Start of Supplied records

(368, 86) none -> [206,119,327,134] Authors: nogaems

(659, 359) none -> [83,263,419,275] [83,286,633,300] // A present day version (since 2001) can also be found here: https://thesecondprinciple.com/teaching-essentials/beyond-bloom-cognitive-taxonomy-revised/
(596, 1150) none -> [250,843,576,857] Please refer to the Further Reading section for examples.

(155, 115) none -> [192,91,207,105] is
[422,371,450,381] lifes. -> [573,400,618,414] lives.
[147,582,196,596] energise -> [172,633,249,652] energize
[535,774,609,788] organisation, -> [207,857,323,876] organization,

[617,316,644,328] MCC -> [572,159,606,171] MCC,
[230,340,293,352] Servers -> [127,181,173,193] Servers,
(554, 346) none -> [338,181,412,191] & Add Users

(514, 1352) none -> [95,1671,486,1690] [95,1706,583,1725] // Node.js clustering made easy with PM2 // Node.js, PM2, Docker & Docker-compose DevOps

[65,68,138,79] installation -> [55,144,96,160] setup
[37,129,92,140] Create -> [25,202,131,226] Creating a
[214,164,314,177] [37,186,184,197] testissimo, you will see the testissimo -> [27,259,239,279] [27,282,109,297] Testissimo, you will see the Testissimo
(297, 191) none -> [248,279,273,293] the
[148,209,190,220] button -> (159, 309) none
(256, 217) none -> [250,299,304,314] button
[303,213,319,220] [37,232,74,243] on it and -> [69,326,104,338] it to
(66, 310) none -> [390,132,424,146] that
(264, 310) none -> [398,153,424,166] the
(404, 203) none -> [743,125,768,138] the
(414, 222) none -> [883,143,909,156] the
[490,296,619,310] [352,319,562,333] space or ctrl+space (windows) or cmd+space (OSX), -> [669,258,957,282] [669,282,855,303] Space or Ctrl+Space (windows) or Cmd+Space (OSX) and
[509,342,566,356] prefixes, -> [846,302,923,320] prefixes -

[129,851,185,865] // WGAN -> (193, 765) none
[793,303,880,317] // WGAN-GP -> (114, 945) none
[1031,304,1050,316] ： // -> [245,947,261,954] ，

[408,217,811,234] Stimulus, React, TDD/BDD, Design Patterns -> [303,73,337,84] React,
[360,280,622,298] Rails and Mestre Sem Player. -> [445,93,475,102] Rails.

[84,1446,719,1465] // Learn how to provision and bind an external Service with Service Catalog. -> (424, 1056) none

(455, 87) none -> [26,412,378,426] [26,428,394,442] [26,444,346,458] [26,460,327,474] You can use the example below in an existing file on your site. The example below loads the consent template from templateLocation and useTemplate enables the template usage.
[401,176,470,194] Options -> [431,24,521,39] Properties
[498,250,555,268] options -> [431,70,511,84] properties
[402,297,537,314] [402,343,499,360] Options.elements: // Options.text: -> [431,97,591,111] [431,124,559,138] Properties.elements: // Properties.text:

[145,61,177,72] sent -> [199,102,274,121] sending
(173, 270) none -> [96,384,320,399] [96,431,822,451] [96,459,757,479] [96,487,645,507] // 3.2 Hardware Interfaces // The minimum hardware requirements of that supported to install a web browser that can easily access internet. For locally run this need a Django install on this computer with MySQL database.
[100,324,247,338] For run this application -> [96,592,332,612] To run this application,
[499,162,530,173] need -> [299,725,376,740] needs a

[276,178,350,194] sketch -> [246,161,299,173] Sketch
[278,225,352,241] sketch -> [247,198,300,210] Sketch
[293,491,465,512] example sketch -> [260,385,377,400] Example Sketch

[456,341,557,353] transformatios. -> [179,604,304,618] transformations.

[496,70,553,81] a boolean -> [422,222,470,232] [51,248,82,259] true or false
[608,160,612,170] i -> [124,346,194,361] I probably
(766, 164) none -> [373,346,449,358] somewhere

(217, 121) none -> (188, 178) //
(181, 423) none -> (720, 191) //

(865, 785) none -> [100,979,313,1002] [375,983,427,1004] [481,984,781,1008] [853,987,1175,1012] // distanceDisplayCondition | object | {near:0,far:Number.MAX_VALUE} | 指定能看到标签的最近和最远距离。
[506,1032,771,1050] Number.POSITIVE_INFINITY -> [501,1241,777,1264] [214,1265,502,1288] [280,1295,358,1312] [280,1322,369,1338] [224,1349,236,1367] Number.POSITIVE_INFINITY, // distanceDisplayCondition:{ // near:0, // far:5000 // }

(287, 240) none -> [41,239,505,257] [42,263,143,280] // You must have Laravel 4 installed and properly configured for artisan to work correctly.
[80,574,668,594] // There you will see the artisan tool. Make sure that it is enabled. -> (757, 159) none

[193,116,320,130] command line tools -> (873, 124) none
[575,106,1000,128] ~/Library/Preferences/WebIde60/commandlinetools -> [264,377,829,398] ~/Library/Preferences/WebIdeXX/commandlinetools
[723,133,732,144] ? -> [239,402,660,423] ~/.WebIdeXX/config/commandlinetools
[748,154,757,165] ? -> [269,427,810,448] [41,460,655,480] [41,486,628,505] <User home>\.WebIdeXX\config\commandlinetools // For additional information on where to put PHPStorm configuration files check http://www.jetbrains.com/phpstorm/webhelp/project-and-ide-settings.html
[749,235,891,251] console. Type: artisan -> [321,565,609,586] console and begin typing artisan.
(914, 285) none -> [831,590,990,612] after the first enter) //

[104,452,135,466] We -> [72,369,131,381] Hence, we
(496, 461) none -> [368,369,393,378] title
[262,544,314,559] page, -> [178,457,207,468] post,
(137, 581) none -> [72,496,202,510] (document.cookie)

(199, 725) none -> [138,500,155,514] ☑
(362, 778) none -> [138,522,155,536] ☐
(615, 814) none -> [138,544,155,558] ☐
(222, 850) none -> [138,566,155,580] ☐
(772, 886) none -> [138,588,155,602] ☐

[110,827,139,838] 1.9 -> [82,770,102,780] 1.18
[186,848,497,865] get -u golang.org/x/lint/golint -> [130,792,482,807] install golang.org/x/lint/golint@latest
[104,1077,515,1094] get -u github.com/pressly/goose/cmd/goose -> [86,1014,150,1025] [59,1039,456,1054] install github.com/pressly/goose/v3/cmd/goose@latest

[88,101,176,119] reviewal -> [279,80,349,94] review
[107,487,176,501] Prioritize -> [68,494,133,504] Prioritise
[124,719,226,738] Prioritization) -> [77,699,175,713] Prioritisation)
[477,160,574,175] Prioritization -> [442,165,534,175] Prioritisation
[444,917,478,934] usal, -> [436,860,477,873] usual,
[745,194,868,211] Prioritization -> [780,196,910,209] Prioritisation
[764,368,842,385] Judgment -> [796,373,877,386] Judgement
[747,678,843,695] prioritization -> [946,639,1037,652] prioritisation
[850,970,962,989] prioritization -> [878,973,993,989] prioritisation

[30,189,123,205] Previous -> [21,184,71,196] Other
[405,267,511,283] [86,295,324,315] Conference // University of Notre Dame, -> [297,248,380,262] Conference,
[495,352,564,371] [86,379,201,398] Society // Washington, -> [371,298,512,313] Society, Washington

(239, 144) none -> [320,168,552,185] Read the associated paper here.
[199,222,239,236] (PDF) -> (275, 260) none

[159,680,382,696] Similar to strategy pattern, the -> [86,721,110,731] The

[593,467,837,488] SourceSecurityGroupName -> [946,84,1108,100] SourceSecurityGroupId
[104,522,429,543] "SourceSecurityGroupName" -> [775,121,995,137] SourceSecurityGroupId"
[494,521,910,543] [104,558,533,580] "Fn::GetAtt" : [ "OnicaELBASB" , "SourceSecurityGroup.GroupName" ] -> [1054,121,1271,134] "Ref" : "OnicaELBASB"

End of Supplied records

What is being asked:
Among the entries above, the lines between the ones containing "[193,116,320,130] command line" and "[723,133,732,144] ? ->", inclusive, are to be transcribed exactly. No other line is to be given.

Your response:
[193,116,320,130] command line tools -> (873, 124) none
[575,106,1000,128] ~/Library/Preferences/WebIde60/commandlinetools -> [264,377,829,398] ~/Library/Preferences/WebIdeXX/commandlinetools
[723,133,732,144] ? -> [239,402,660,423] ~/.WebIdeXX/config/commandlinetools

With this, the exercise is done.